Morphological analysis and lemmatization
In computational linguistics, lemmatisation is the algorithmic process of determining the lemma for a given word. Since the process may involve complex tasks such as understanding context and determining the part of speech of a word in a sentence (requiring, for example, knowledge of the grammar of a language) it can be a hard task to implement a lemmatiser for a new language.
In many languages, words appear in several inflected forms. For example, in English, the verb ‘to walk’ may appear as ‘walk’, ‘walked’, ‘walks’, ‘walking’. The base form, ‘walk’, that one might look up in a dictionary, is called the lemma for the word. The combination of the base form with the part of speech is often called the lexeme of the word.

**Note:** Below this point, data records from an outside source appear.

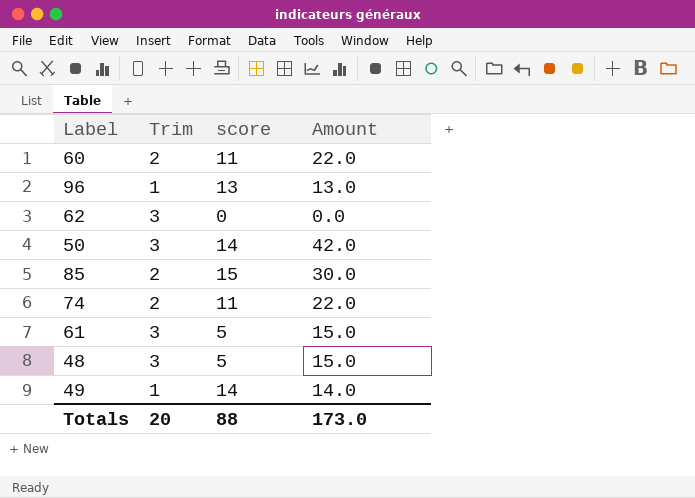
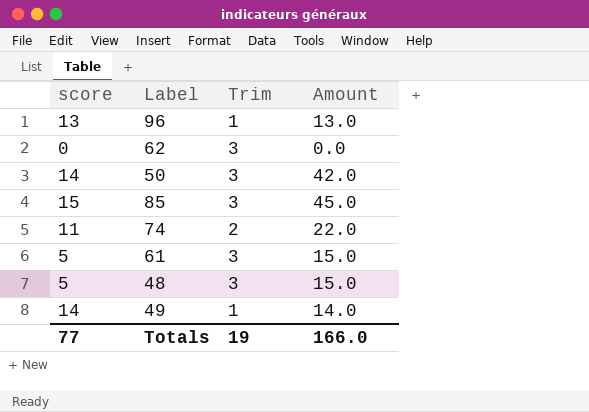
column score | position: 3 -> 1
row 60: 2 | 11 | 22.0 -> none
85 | Trim: 2 -> 3
85 | Amount: 30.0 -> 45.0
Totals | score: 88 -> 77
Totals | Trim: 20 -> 19
Totals | Amount: 173.0 -> 166.0

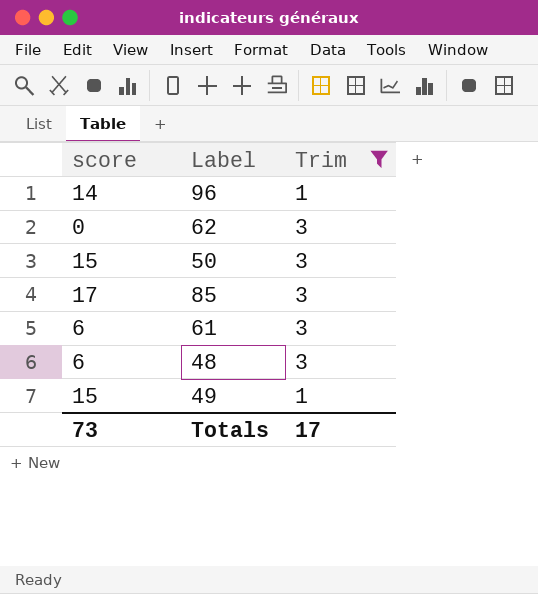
filter: none -> Trim != 2
column Amount | formula: [score] * [Trim] -> none
96 | score: 13 -> 14
50 | score: 14 -> 15
85 | score: 15 -> 17
61 | score: 5 -> 6
48 | score: 5 -> 6
49 | score: 14 -> 15
Totals | score: 77 -> 73
Totals | Trim: 19 -> 17

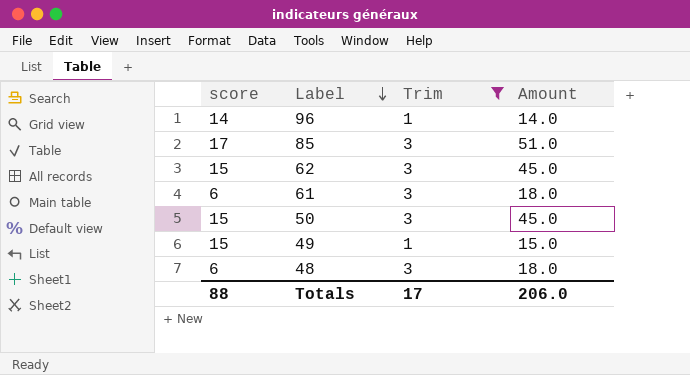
row order: none -> Label descending
column Amount | formula: none -> [score] * [Trim]
62 | score: 0 -> 15
Totals | score: 73 -> 88

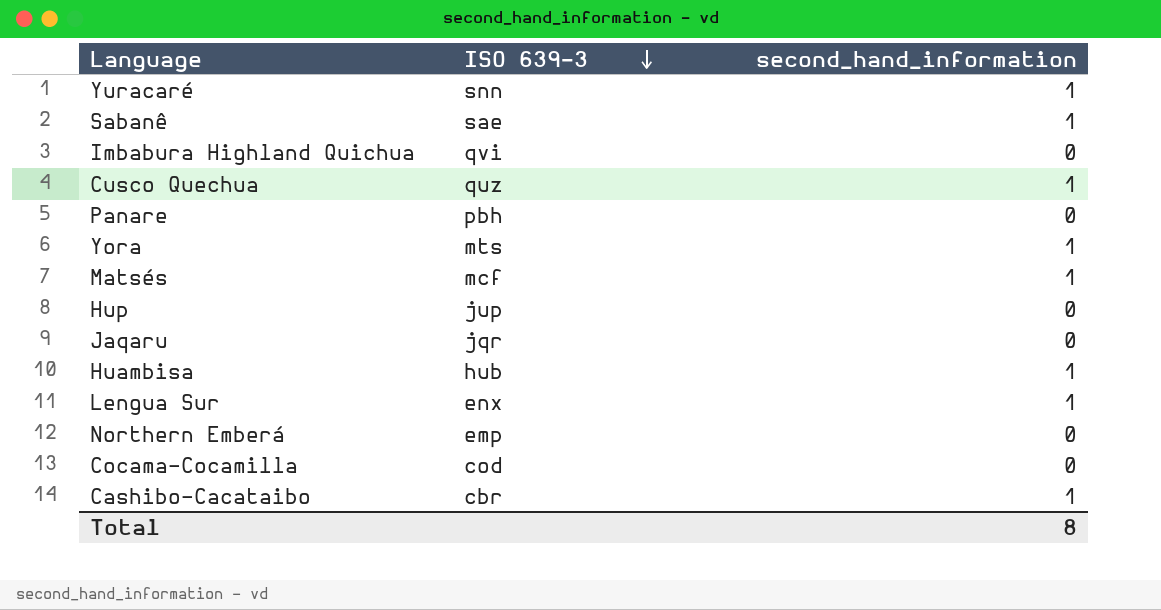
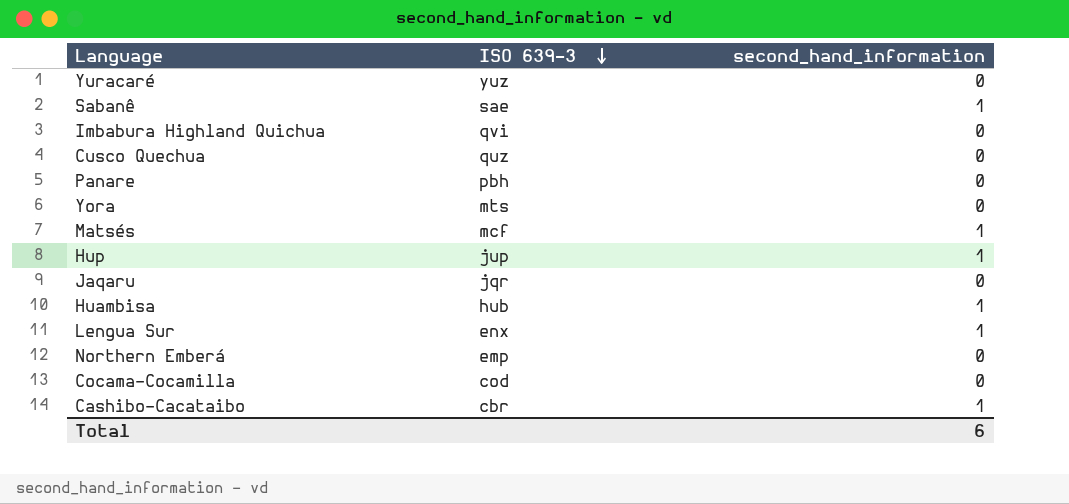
Yuracaré | ISO 639-3: snn -> yuz
Yuracaré | second_hand_information: 1 -> 0
Cusco Quechua | second_hand_information: 1 -> 0
Yora | second_hand_information: 1 -> 0
Hup | second_hand_information: 0 -> 1
Total | second_hand_information: 8 -> 6

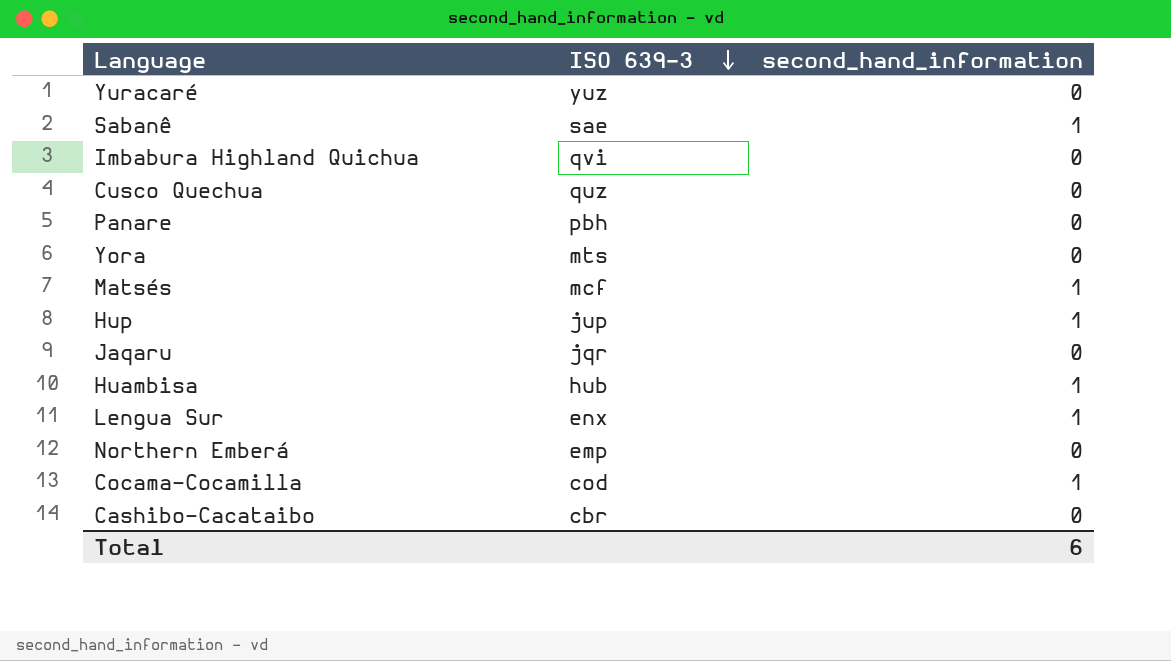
Cocama-Cocamilla | second_hand_information: 0 -> 1
Cashibo-Cacataibo | second_hand_information: 1 -> 0

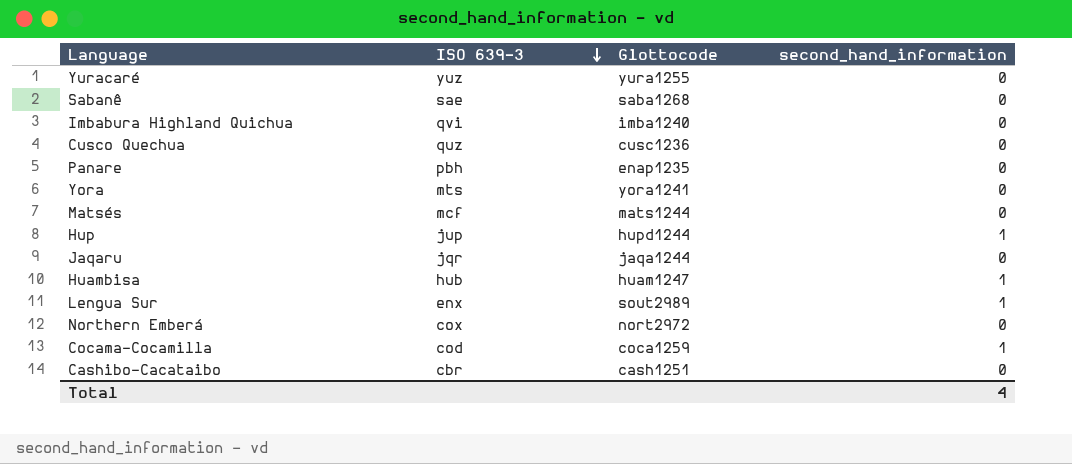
column Glottocode | position: none -> 3
Sabanê | second_hand_information: 1 -> 0
Matsés | second_hand_information: 1 -> 0
Northern Emberá | ISO 639-3: emp -> cox
Total | second_hand_information: 6 -> 4

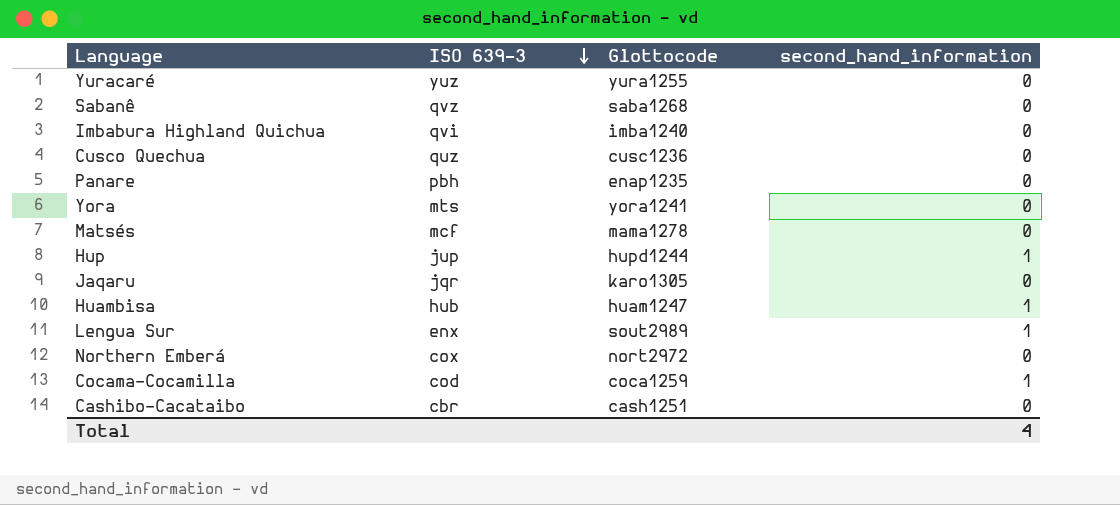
Sabanê | ISO 639-3: sae -> qvz
Matsés | Glottocode: mats1244 -> mama1278
Jaqaru | Glottocode: jaqa1244 -> karo1305

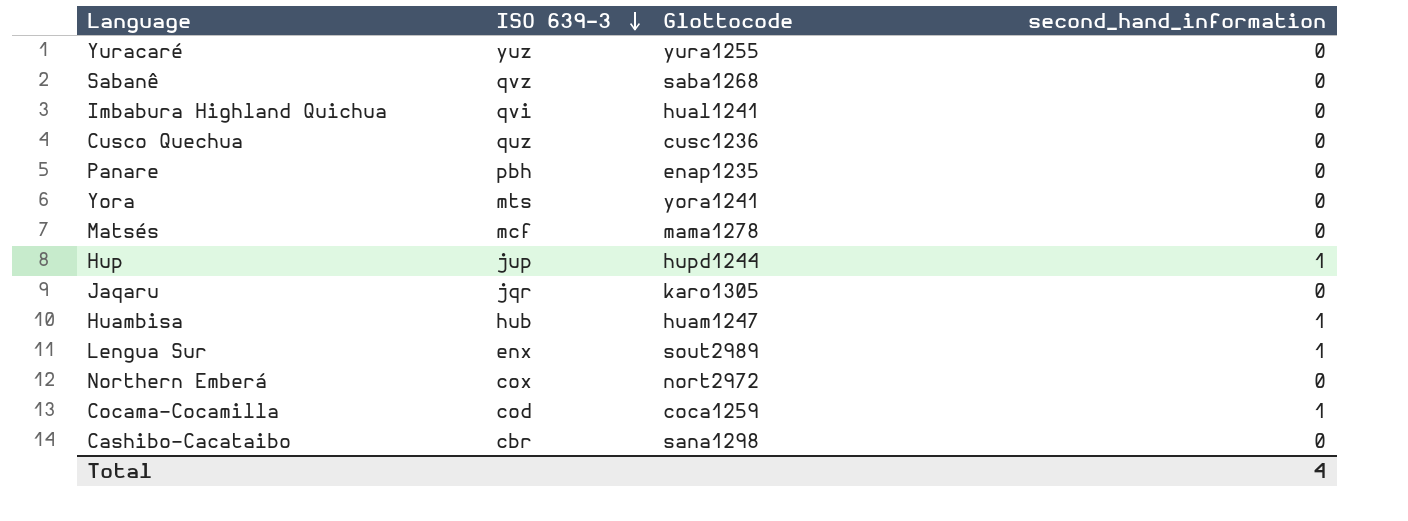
Imbabura Highland Quichua | Glottocode: imba1240 -> hual1241
Cashibo-Cacataibo | Glottocode: cash1251 -> sana1298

The word “meeting” can be either the base form of a noun or a form of a verb (“to meet”) depending on the context, e.g., “in our last meeting” or “We are meeting again tomorrow”. The morphological analyser provides the full list of morphological features for a given form. Lemmatisation can in principle select the appropriate lemma depending on the context.
The morphological analyzer used by Tint (called DigiMorph) has been trained with the Morph-it lexicon, but it’s possible to extend or retrain it with other Italian datasets. In order to grant fast performance, the model storage has been implemented with the mapDB Java library that provides an excellent variation of the Cassandra’s Sorted String Table. To extend the coverage of the results, especially for the complex forms, such as “porta-ce-ne”, “portar-glie-lo” or “bi-direzionale”, the module tries to decompose the token into prefix-root-infix-suffix and attempts to resolve the root form.
The module for the lemmatization is a rule-based system that works by combining the Part-of-Speech output and the results of the Morphological Analyzer so to disambiguate the morphological features using the grammatical annotation. In order to increase the accuracy of the results, the module tries to detect the genre of noun lemmas relying to the analysis of their processed articles. For instance, for the correct lemmatization of “il latte/the milk”, the module uses the singular article “il” to identify the correct gender/number of the lemma “latte” and returns “latte/milk” (male, singular) instead of “latta/metal sheet” (female, which plural form is “latte”).
The model provided with Tint (in mapDB format) is already included in the jar package as a resource, and is released under the Creative Commons Attribution-ShareAlike 3.0 license.
The DigiMorph module can analyze 97,000 token/second.